Code 401 Class 14 Reading Notes
Matplotlib Tutorial
matplotlip is probably the single most used Python package for 2D-graphics. It provides both a very quick way to visualize data from Python and publication-quality figures in many formats.
IPython is an enhanced interactive Python shell that has lots of interesting features including named inputs and outputs, access to shell commands, improved debugging and much more.
pyplot provides a convenient interface to the matplotlib object-oriented plotting library. It is modeled closely after Matlab(TM). Therefore, the majority of plotting commands in pyplot have Matlab(TM) analogs with similar arguments.
Simple Plot
Matplotlib comes with default setting, you can control the defaults with almost every property: figure size and dpi, line width, color and style, axes, axis and grid properties, text and font properties.
Change colors and line widths:
plt.figure(figsize=(10,6), dpi=80)
plt.plot(X, C, color="blue", linewidth=2.5, linestyle="-")
plt.plot(X, S, color="red", linewidth=2.5, linestyle="-")
Make space for data in order to clearly see all data points.
plt.xlim(X.min()*1.1, X.max()*1.1)
plt.ylim(C.min()*1.1, C.max()*1.1)
Set meaningful ticks to show values for sine and cosines
plt.xticks( [-np.pi, -np.pi/2, 0, np.pi/2, np.pi])
plt.yticks([-1, 0, +1])
Set explicit tick labels
plt.xticks([-np.pi, -np.pi/2, 0, np.pi/2, np.pi],
[r'$-\pi$', r'$-\pi/2$', r'$0$', r'$+\pi/2$', r'$+\pi$'])
plt.yticks([-1, 0, +1],
[r'$-1$', r'$0$', r'$+1$'])
Placing spines at the middle of the data set
ax = plt.gca()
ax.spines['right'].set_color('none')
ax.spines['top'].set_color('none')
ax.xaxis.set_ticks_position('bottom')
ax.spines['bottom'].set_position(('data',0))
ax.yaxis.set_ticks_position('left')
ax.spines['left'].set_position(('data',0))
Add a legend
plt.plot(X, C, color="blue", linewidth=2.5, linestyle="-", label="cosine")
plt.plot(X, S, color="red", linewidth=2.5, linestyle="-", label="sine")
plt.legend(loc='upper left', frameon=False)
Annotate some points
t = 2*np.pi/3
plt.plot([t,t],[0,np.cos(t)], color ='blue', linewidth=1.5, linestyle="--")

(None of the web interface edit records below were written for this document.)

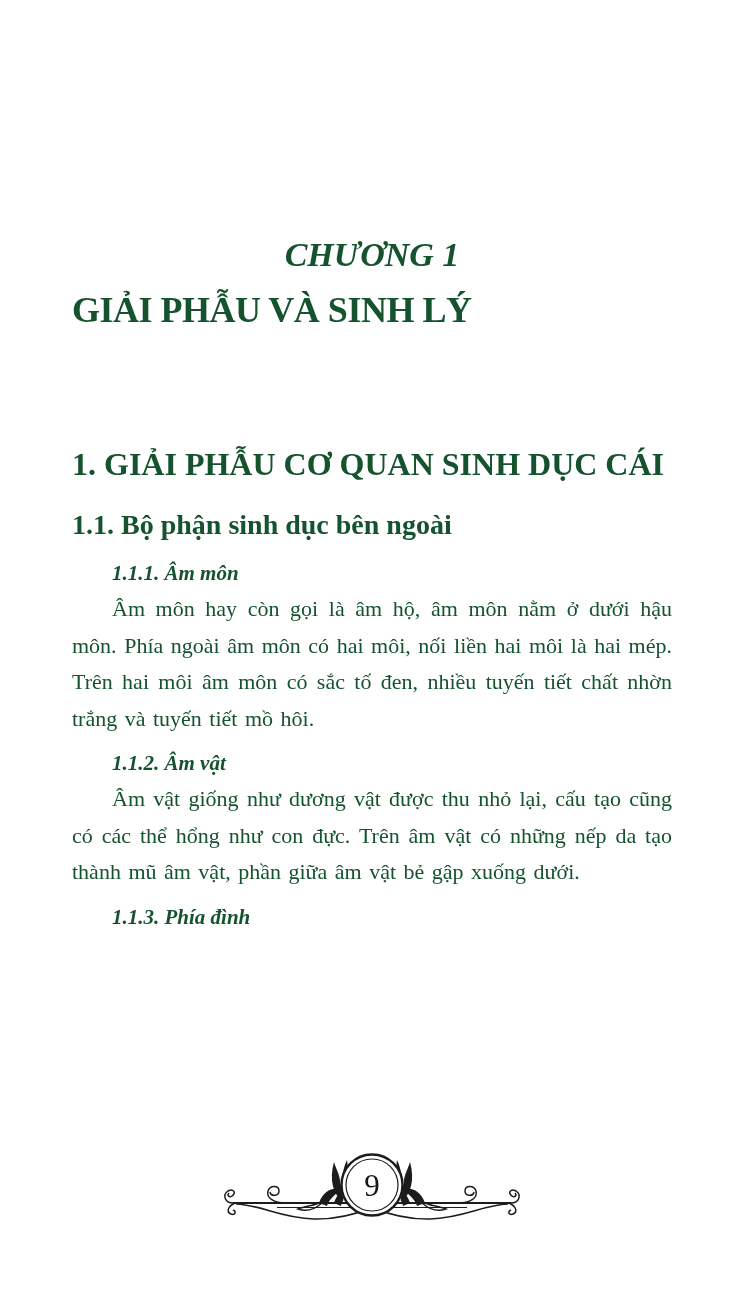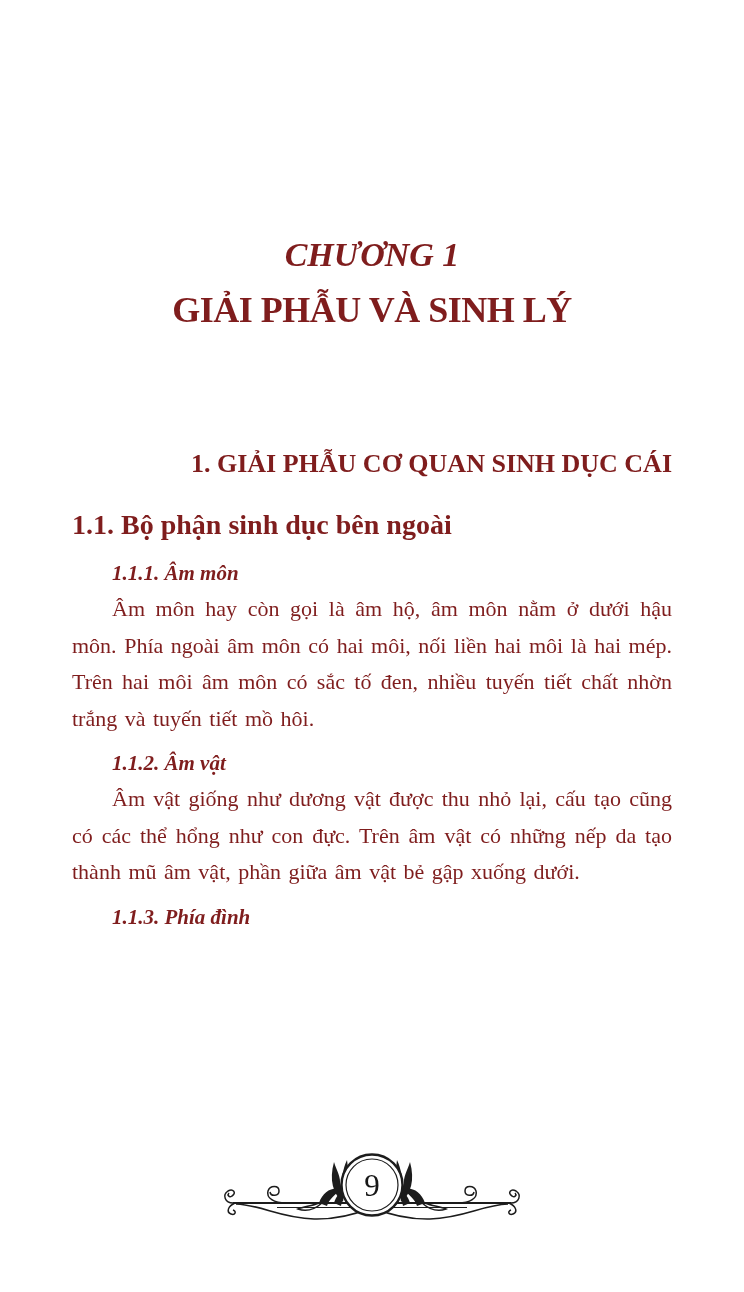--- a/index.html
+++ b/index.html
@@ -5,48 +5,47 @@
   html, body {
     margin: 0;
     padding: 0;
     background: #ffffff;
   }
   .page {
     position: relative;
     width: 744px;
     height: 1292px;
     background: #ffffff;
-    color: #7f1d1d;
+    color: #14532d;
     font-family: "Liberation Serif", "DejaVu Serif", serif;
     overflow: hidden;
   }
   .content {
     padding: 234px 72px 0 72px;
   }
   .chapter-number {
     text-align: center;
     font-style: italic;
     font-weight: bold;
     font-size: 34px;
     line-height: 42px;
   }
   .chapter-title {
-    text-align: center;
     font-weight: bold;
     font-size: 36px;
     line-height: 48px;
     letter-spacing: -0.5px;
   }
   .chapter-title.first {
     margin-top: 10px;
   }
   .section-heading {
-    text-align: right;
+    text-align: left;
     font-weight: bold;
-    font-size: 26px;
+    font-size: 32px;
     line-height: 34px;
     margin: 113px 0 0 0;
   }
   .subsection-heading {
     font-weight: bold;
     font-size: 28px;
     line-height: 36px;
     margin: 26px 0 12px 0;
   }
   .article-heading {

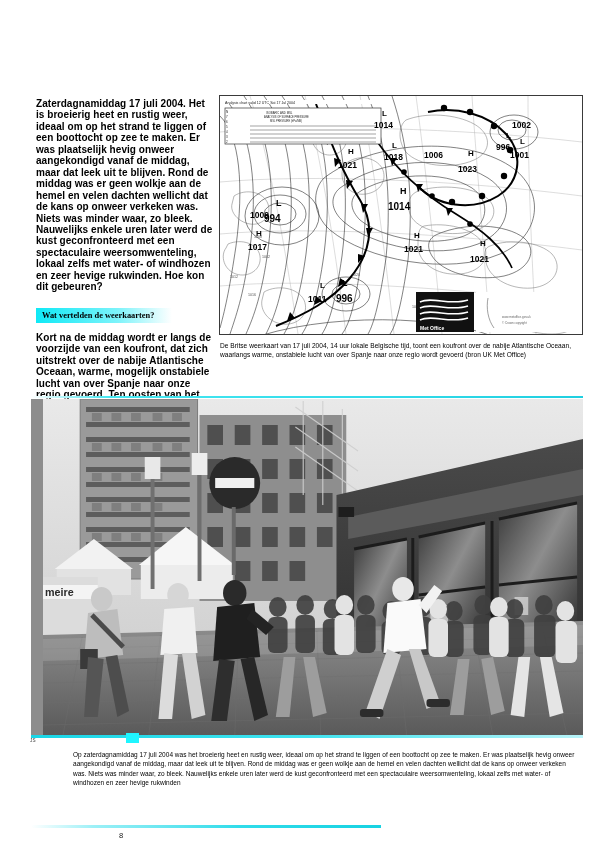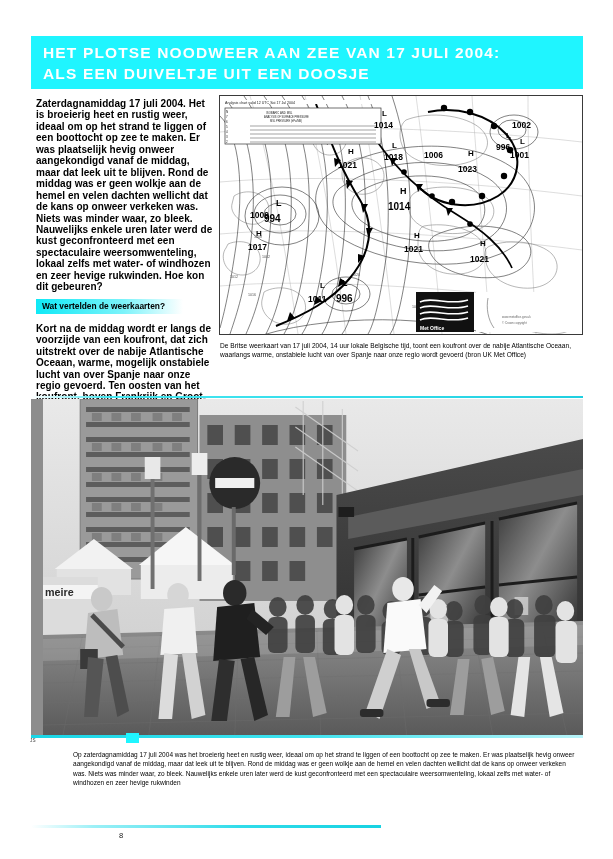--- a/index.html
+++ b/index.html
@@ -47,23 +47,24 @@
   }
   .body-par {
     font-size: 10px;
     line-height: 11.45px;
     color: #000000;
     text-align: left;
     letter-spacing: 0.05px;
     font-weight: bold;
   }
   .subhead-wrap {
-    margin-top: 2px;
+    margin-top: 11px;
     margin-bottom: 9px;
     width: 178px;
+    font-family: Liberation Serif, serif;
   }
   .subhead {
     display: inline-block;
     background: linear-gradient(to right, #0fe9f6 0%, #7df3fa 60%, #ffffff 100%);
     font-size: 8.4px;
     font-weight: bold;
     color: #000000;
     padding: 2px 18px 2px 6px;
     line-height: 11px;
     white-space: nowrap;
@@ -170,24 +171,20 @@
     font-size: 7.6px;
     color: #1a1a1a;
     font-weight: normal;
   }
 </style>
 </head>
 <body>
 
 <div id="page">
 
-  <div class="title-banner">
-    <div class="title-line">HET PLOTSE NOODWEER AAN ZEE VAN 17 JULI 2004:</div>
-    <div class="title-line">ALS EEN DUIVELTJE UIT EEN DOOSJE</div>
-  </div>
 
   <div class="left-col">
     <p class="body-par">Zaterdagnamiddag 17 juli 2004. Het is broeierig heet en rustig weer, ideaal om op het strand te liggen of een boottocht op zee te maken. Er was plaatselijk hevig onweer aangekondigd vanaf de middag, maar dat leek uit te blijven. Rond de middag was er geen wolkje aan de hemel en velen dachten wellicht dat de kans op onweer verkeken was. Niets was minder waar, zo bleek. Nauwelijks enkele uren later werd de kust geconfronteerd met een spectaculaire weersomwenteling, lokaal zelfs met water- of windhozen en zeer hevige rukwinden. Hoe kon dit gebeuren?</p>
     <div class="subhead-wrap">
       <span class="subhead">Wat vertelden de weerkaarten?</span>
     </div>
     <p class="body-par">Kort na de middag wordt er langs de voorzijde van een koufront, dat zich uitstrekt over de nabije Atlantische Oceaan, warme, mogelijk onstabiele lucht van over Spanje naar onze regio gevoerd. Ten oosten van het koufront, boven Frankrijk en Groot-Brittannië bevinden zich enkele thermische 'vores'.</p>
   </div>
 
   <div class="map-box">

plt.scatter([t,],[np.cos(t),], 50, color ='blue')
plt.annotate(r'$\sin(\frac{2\pi}{3})=\frac{\sqrt{3}}{2}$',
xy=(t, np.sin(t)), xycoords='data',
xytext=(+10, +30), textcoords='offset points', fontsize=16,
arrowprops=dict(arrowstyle="->", connectionstyle="arc3,rad=.2"))
plt.plot([t,t],[0,np.sin(t)], color ='red', linewidth=1.5, linestyle="--")
plt.scatter([t,],[np.sin(t),], 50, color ='red')
plt.annotate(r'$\cos(\frac{2\pi}{3})=-\frac{1}{2}$',
xy=(t, np.cos(t)), xycoords='data',
xytext=(-90, -50), textcoords='offset points', fontsize=16,
arrowprops=dict(arrowstyle="->", connectionstyle="arc3,rad=.2"))
Make tick labels larger
for label in ax.get_xticklabels() + ax.get_yticklabels():
label.set_fontsize(16)
label.set_bbox(dict(facecolor='white', edgecolor='None', alpha=0.65 ))
Figures, Subplots, Axes, and Ticks
Figure: Is the windows in the GUI that has ‘Figure #’ as title. Figures are numbered starting from 1 as opposed to the normal Python way starting from 0.
set_something
method will allow you to set figure properties.
Subplots: you can arrange plots in regular grid. Number of rows and columns and the number of the plot need to be specified. GrisSpec is a great alternate resource to use.
Axes: Similar to subplots, but allow placement of plots at any location in the figure.
Tick Classes
- NullLocator: No ticks.
- IndexLocator: Place a tick on every multiple of some base number of points plotted.
- FixedLocator: Tick locations are fixed
- LinearLocator: Determine the tick locations.
- MultipleLocator: Set a tick on every integer that is multiple of some base.
- AutoLocator: Select no more than n intervals at nice locations.
- LogLocator: Determine the tick locations for log axes.
Animation
Quick References
Things I want to know more about
Excited to plot some data using one of the above examples!